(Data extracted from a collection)
»»

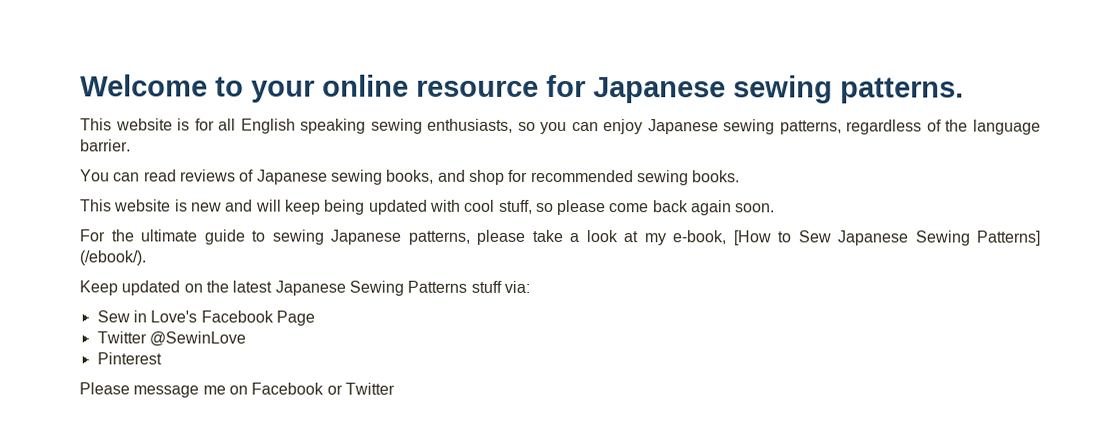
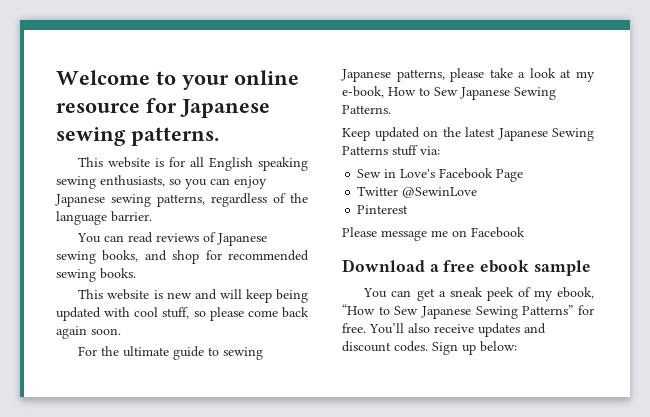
[732,230,1040,246] [79,250,146,266] [How to Sew Japanese Sewing Patterns] (/ebook/). -> [388,87,556,100] [342,105,391,114] How to Sew Japanese Sewing Patterns.
[326,382,395,395] or Twitter -> [342,259,591,276] [363,287,594,301] [342,304,594,319] [342,323,546,337] [342,341,517,355] // Download a free ebook sample // You can get a sneak peek of my ebook, “How to Sew Japanese Sewing Patterns” for free. You’ll also receive updates and discount codes. Sign up below:

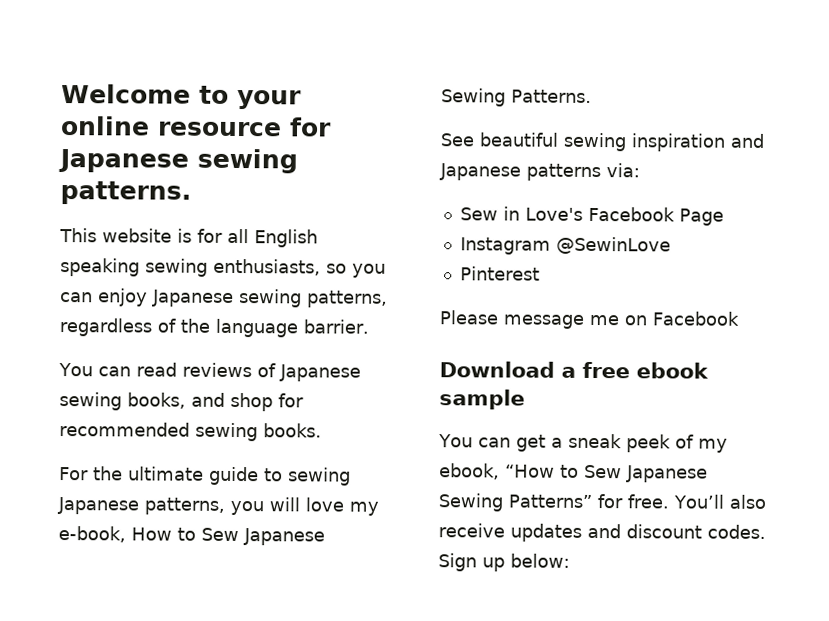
[78,289,308,303] [56,307,309,321] [56,326,121,339] // This website is new and will keep being updated with cool stuff, so please come back again soon. -> (322, 430) none
[450,68,572,82] please take a look at -> [230,497,344,516] you will love
[342,127,594,141] [342,145,418,156] Keep updated on the latest Japanese Sewing Patterns stuff -> [440,132,764,152] [439,163,601,182] See beautiful sewing inspiration and Japanese patterns
[357,186,399,196] Twitter -> [459,237,551,255] Instagram

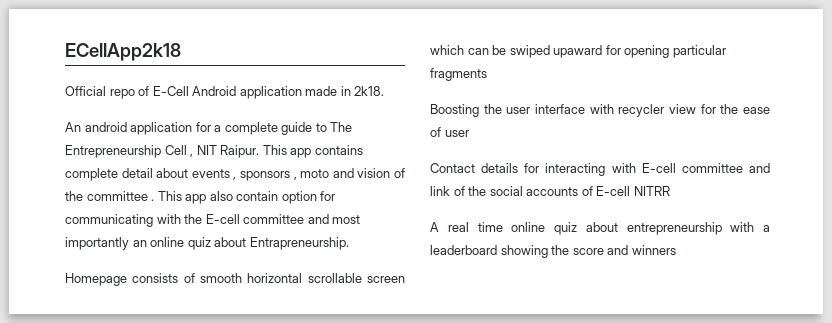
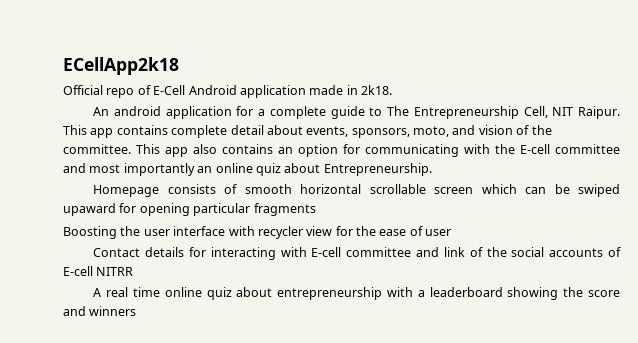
[164,145,194,157] Cell , -> [523,106,548,118] Cell,
[191,169,330,181] events , sponsors , moto -> [306,126,449,138] events, sponsors, moto,
[86,191,155,201] committee . -> [63,144,131,154] committee.
[236,191,279,201] contain -> [222,144,293,154] contains an
[249,237,349,250] Entrapreneurship. -> [323,163,432,176] Entrepreneurship.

««

**What you have to do:** Return exactly the stretch above whose first line contains "[326,382,395,395] or Twitter" and whose last line contains "[450,68,572,82] please take", and nothing outside it. The pictures should not appear.

**Solved problem:**
[326,382,395,395] or Twitter -> [342,259,591,276] [363,287,594,301] [342,304,594,319] [342,323,546,337] [342,341,517,355] // Download a free ebook sample // You can get a sneak peek of my ebook, “How to Sew Japanese Sewing Patterns” for free. You’ll also receive updates and discount codes. Sign up below:

[78,289,308,303] [56,307,309,321] [56,326,121,339] // This website is new and will keep being updated with cool stuff, so please come back again soon. -> (322, 430) none
[450,68,572,82] please take a look at -> [230,497,344,516] you will love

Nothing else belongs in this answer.